Artık bu kısa mukaddimemizden sonra son derece açık anlaşılacakdır ki, dünya müslümanlarının başı demek olan Cennetmekân Firdevs-i Âşîyân Abdülhamîd Hân Hazretlerinin temsîl etdiği (makâm-ı hılâfete) karşı çıkmak, o müessesenin 15 asır evvelki müessis ve metbû’una yani Allâh Rasûlü’ne karşı çıkmakdır… O’nunla boğuşan adam, madam ve sürülerin, bu dinle alâkaları, Kıyâmet’e kadar da yukarıda beyân edildiği gibidir…

Yahudi-Haçlı sürüleriyle, onların işbirlikçisi mason ve hâinlerin, müslümanları başsız bırakmak içün Sultan-ı Merhûm’u hal’ cinâyetini  irtikâb etdikleri (23 temmuz 1908) hıyânet ihtilâli, içinde, işte böylesine îmânsızlık ve haramzâdelik taşıyan cihan çapında bir kara ve kızıl lekedir…

Maalesef bazı şâir geçinen adamlar da, “ittihâd-terakkî” eşkıyâlarının (Talat, Enver ve Cemal Triumvirasının) kuyruğuna takılarak, bütün Müslümanların, DÎNEN itaat, ta’zim ve muhâfaza ile mükellef bulundukları (başlarına) karşı, “Tophâneli ağzıyla!” en mülevves küfürler ve ta’n u teşni’lerde bulunmuşlardır. Hele ma’lûm bir adam, madamların bile tenezzül etmiyeceği seviyelere inmiş; ve Topâneli ağzıyla zerre kadar utanmadan sıralamışdır:

1)  “Otuzüç yıl devam etsin, başından gitmesin nekbet (felâket)
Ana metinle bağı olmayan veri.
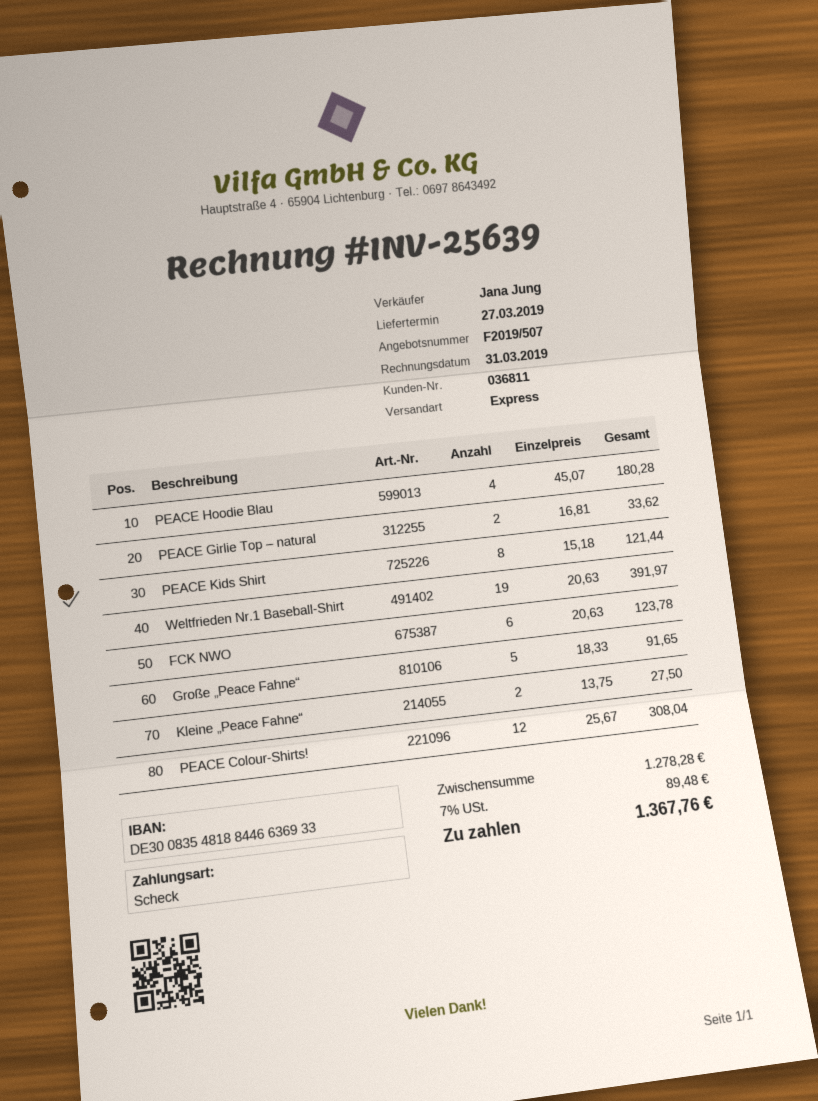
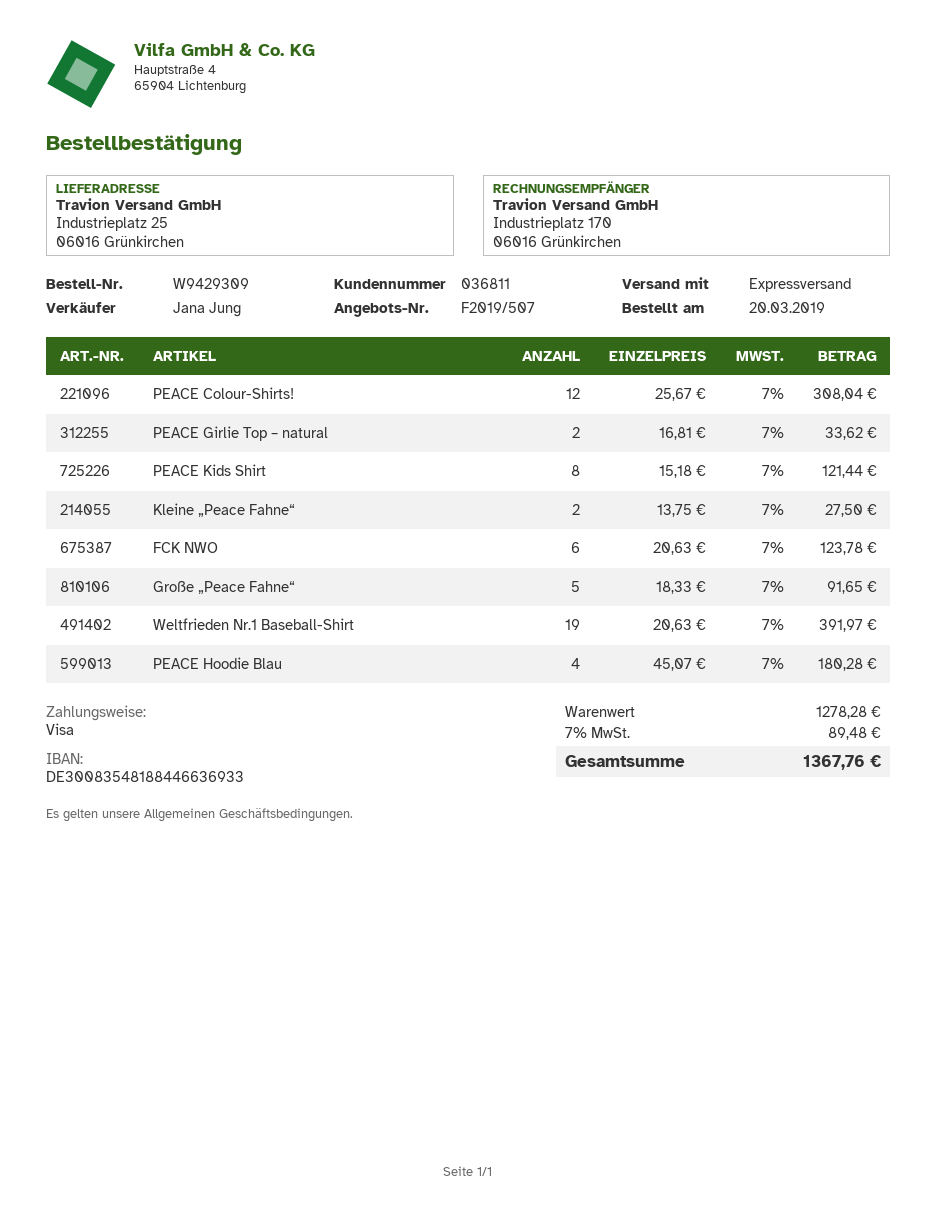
payment method: cheque -> Visa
“Bu bir ibretdir amma, almıyaydık böyle bir ibret!”

2)  “Semâ-peymâ iken râyâtımız (göklerde yüzerken bayrağımız) tutdun ZELÎL etdin.”

3)  “Mefâhir bekliyen âbâdan (atalardan) evlâdı HACÎL  (utancından yüzü kızaranlardan) etdin!”
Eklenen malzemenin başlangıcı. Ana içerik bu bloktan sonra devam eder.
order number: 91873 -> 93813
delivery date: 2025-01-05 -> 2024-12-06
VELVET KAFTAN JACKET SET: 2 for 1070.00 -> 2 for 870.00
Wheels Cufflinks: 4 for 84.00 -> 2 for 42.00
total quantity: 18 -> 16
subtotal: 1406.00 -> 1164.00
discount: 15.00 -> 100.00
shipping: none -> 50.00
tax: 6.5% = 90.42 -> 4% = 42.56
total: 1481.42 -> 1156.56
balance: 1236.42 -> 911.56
4)  “Ne âlî kavm idik, hayfâ ki sen geldin SEFÎL etdin!”

5)  “Rezîl olduk… Sen ey KÂBÛS-I HÛNÎ (kanlı kâbus) sen rezîl etdin!”
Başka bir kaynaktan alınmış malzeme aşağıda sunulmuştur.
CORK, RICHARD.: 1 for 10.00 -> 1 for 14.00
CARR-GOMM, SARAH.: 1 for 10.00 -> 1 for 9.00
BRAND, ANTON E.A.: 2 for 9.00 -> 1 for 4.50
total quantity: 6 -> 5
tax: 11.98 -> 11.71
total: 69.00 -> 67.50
6)  “Düşürdün milletin en kahraman evlâdını ye’se,”

“Ne MEL’UNSUN ki rahmetler okutdun rûh-ı iblise…”

7)  “Kafes ardında KADINLAR GİBİ saklıydı Hamîd!”

8)  “Âl-i Osmandan edilmezdi bu KORKAKLIK ümîd!”

9)  “Neye mâl olmada seyret, HERİFİN bir namazı!”

10) “Adam mı CİN mi nesin, yok ne bir gören ne eden!”

11) “Ah o Yıldız’daki BAYKUŞ ölüvermezse eğer, âkıbet çok kötü…”

12) “GÖLGESİNDEN BİLE KORKUP BAĞIRAN bir ÖDLEK!”

13) Otuzüç yıl bizi KORKUTDU “şeriat” diyerek!”

14) “Bir alay zâbiti KESTİRDİ, sebeb: “şer’-i şerîf!”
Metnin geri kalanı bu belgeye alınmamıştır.